## Task to complete
Return only the lines from the start of the records through the line that contains "150 L312 112", inclusive; leave out all pictures.

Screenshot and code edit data
--- START ---
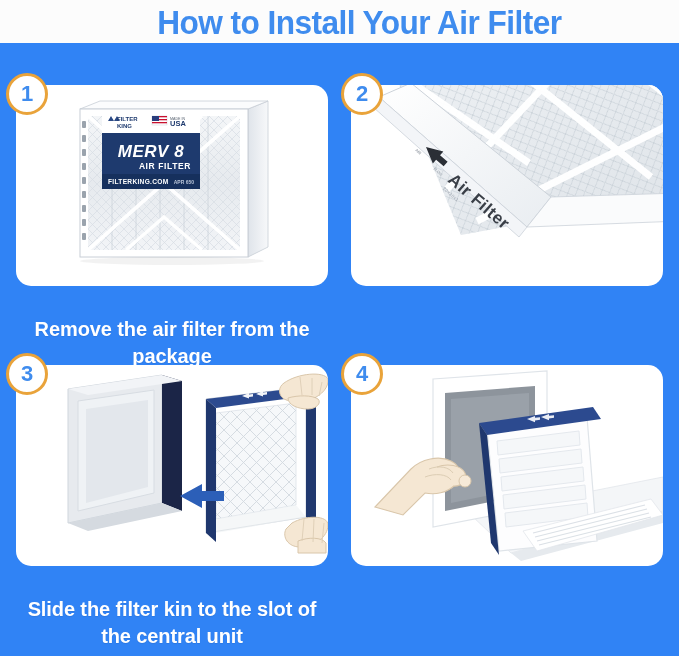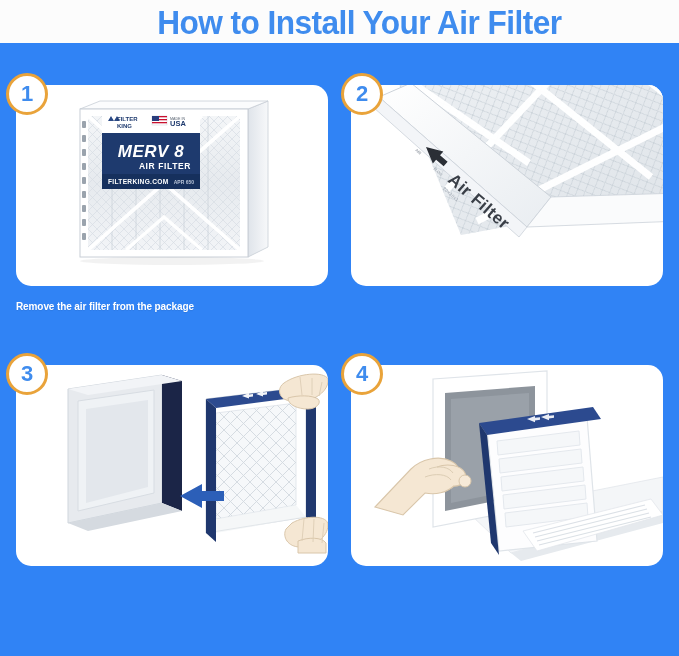--- a/index.html
+++ b/index.html
@@ -81,24 +81,25 @@
     justify-content: center;
     z-index: 5;
   }
   .badge-num {
     font-size: 22px;
     font-weight: bold;
     color: #3f8cee;
     line-height: 1;
   }
   .caption {
-    margin-top: 14px;
+    margin-top: 30px;
     width: 312px;
+    text-align: center;
     color: #ffffff;
-    font-size: 10px;
+    font-size: 20px;
     font-weight: bold;
     line-height: 1.35;
     letter-spacing: -0.1px;
     text-shadow: 0 1px 1px rgba(0,0,0,0.08);
   }
   .art {
     position: absolute;
     inset: 0;
     overflow: hidden;
     border-radius: 15px;
@@ -314,20 +315,21 @@
               <path d="M288 154 L286 176"></path>
               <path d="M298 154 L297 177"></path>
               <path d="M308 158 L306 178"></path>
             </g>
           </svg>
         </div>
         <div class="badge">
           <span class="badge-num">3</span>
         </div>
       </div>
+      <div class="caption">Slide the filter kin to the slot of the central unit</div>
     </div>
 
     <div class="step step-4">
       <div class="card">
         <div class="art">
           <svg viewBox="0 0 312 201" preserveAspectRatio="xMidYMid meet">
 
             <path d="M120 150 L312 112 L312 146 L160 188 Z" fill="#f4f6f8" stroke="#e2e6eb" stroke-width="0.8"></path>
             <path d="M160 188 L312 146 L312 158 L170 196 Z" fill="#e6eaee"></path>
 

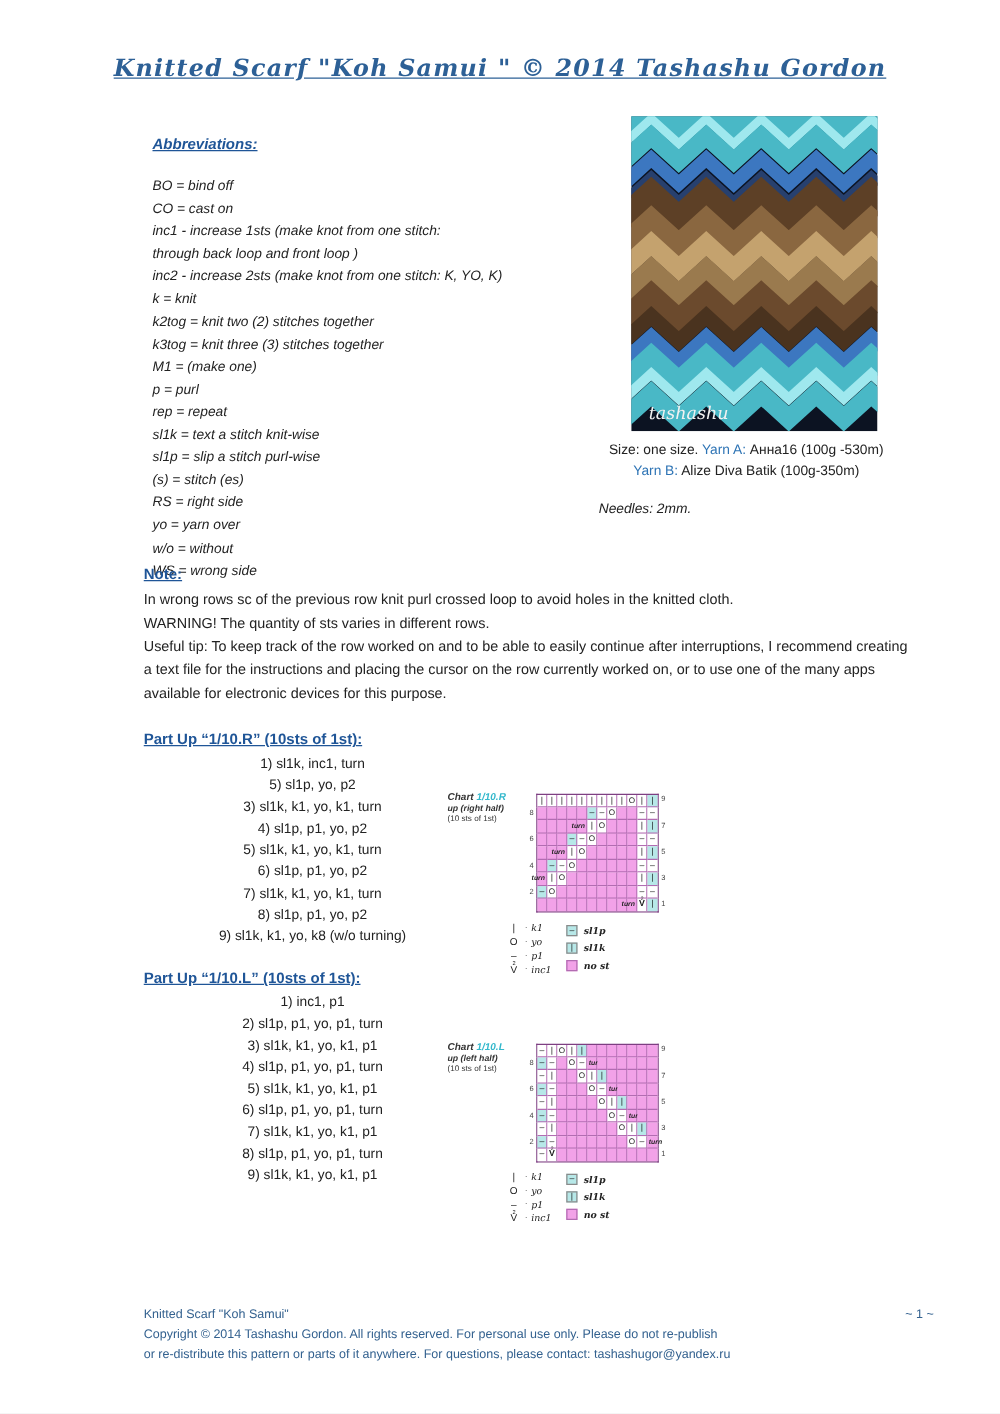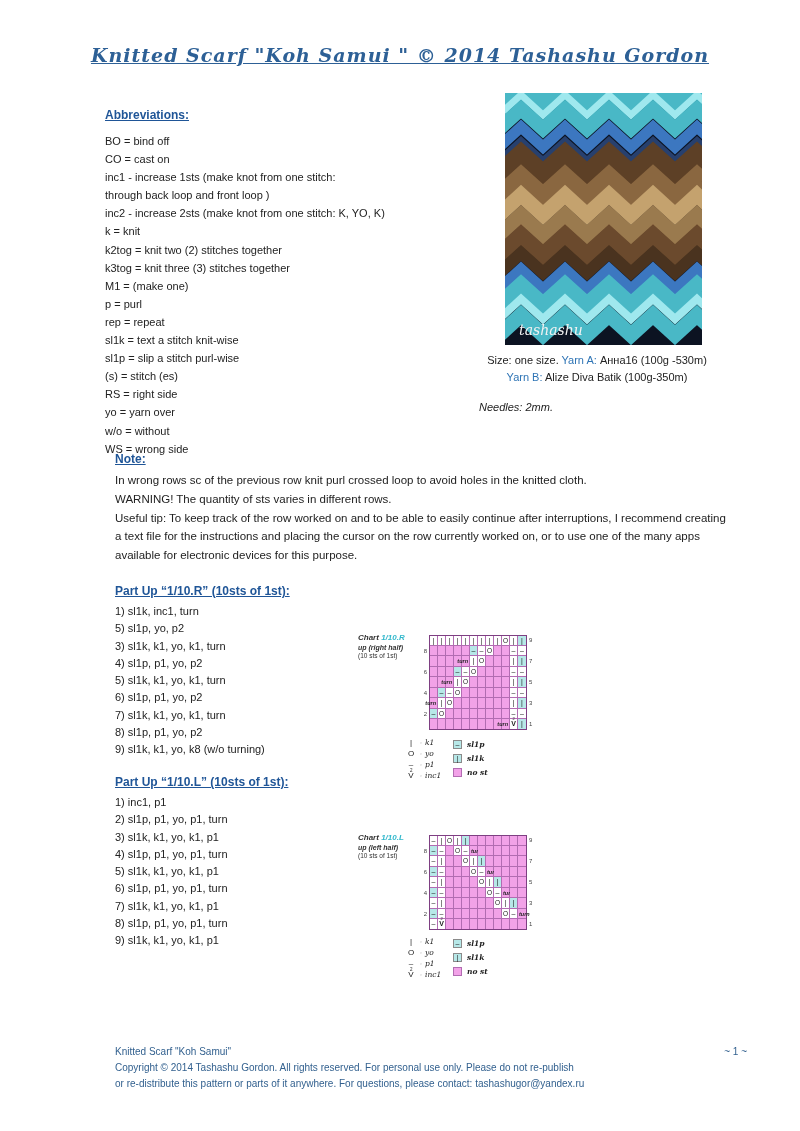--- a/index.html
+++ b/index.html
@@ -6,39 +6,39 @@
   .page{position:relative;width:800px;height:1131px;background:#fff;margin:0 auto;
         font-family:"Liberation Sans",sans-serif;color:#222;overflow:hidden;}
   
   .doc-title{position:absolute;top:44px;left:0;width:100%;text-align:center;
     font-family:"DejaVu Serif",serif;font-style:italic;font-weight:bold;font-size:19px;
     color:#2d6096;letter-spacing:1px;}
   .doc-title span{text-decoration:underline;padding:0 14px;}
   
   .sec-head{font-size:12px;font-weight:bold;color:#1f5597;text-decoration:underline;}
   
-  .abbr{position:absolute;left:105px;top:108px;width:330px;}
-  .abbr .lines{margin-top:10px;}
+  .abbr{position:absolute;left:122px;top:108px;width:330px;font-style:italic;}
+  .abbr .lines{margin-top:18px;}
   .abbr .lines div{font-size:11px;line-height:18.1px;white-space:nowrap;}
   
   .photo{position:absolute;left:505px;top:93px;width:197px;height:252px;}
   
   .materials{position:absolute;left:472px;top:352px;width:250px;font-size:11px;line-height:17px;}
   .materials .ln{text-align:center;}
   .yarn-label{color:#2e74b5;}
   .needles{margin-top:13px;text-align:left;padding-left:7px;font-style:italic;}
   
   .note{position:absolute;left:115px;top:452px;width:620px;}
   .note .paras{margin-top:5px;}
   .note .paras div{font-size:11.5px;line-height:18.8px;}
   
   .part{position:absolute;left:115px;width:270px;}
   .part-r{top:584px;}
   .part-l{top:775px;}
-  .part .steps{margin-top:5px;}
+  .part .steps{margin-top:5px;text-align:center;}
   .part .steps div{font-size:11px;line-height:17.3px;white-space:nowrap;}
   
   .chart{position:absolute;left:358px;width:200px;}
   .chart-1{top:628px;}
   .chart-2{top:828px;}
   .chart-head{position:absolute;left:0;top:6px;width:67px;line-height:8.5px;}
   .chart-head .t1{font-size:8px;font-weight:bold;font-style:italic;color:#333;}
   .chart-head .t1 b{color:#33b8cc;}
   .chart-head .t2{font-size:7px;font-weight:bold;font-style:italic;color:#333;margin-top:1px;}
   .chart-head .t3{font-size:6.5px;color:#333;}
--- END ---
## Exercise solution
--- a/index.html
+++ b/index.html
@@ -81,24 +81,25 @@
     justify-content: center;
     z-index: 5;
   }
   .badge-num {
     font-size: 22px;
     font-weight: bold;
     color: #3f8cee;
     line-height: 1;
   }
   .caption {
-    margin-top: 14px;
+    margin-top: 30px;
     width: 312px;
+    text-align: center;
     color: #ffffff;
-    font-size: 10px;
+    font-size: 20px;
     font-weight: bold;
     line-height: 1.35;
     letter-spacing: -0.1px;
     text-shadow: 0 1px 1px rgba(0,0,0,0.08);
   }
   .art {
     position: absolute;
     inset: 0;
     overflow: hidden;
     border-radius: 15px;
@@ -314,20 +315,21 @@
               <path d="M288 154 L286 176"></path>
               <path d="M298 154 L297 177"></path>
               <path d="M308 158 L306 178"></path>
             </g>
           </svg>
         </div>
         <div class="badge">
           <span class="badge-num">3</span>
         </div>
       </div>
+      <div class="caption">Slide the filter kin to the slot of the central unit</div>
     </div>
 
     <div class="step step-4">
       <div class="card">
         <div class="art">
           <svg viewBox="0 0 312 201" preserveAspectRatio="xMidYMid meet">
 
             <path d="M120 150 L312 112 L312 146 L160 188 Z" fill="#f4f6f8" stroke="#e2e6eb" stroke-width="0.8"></path>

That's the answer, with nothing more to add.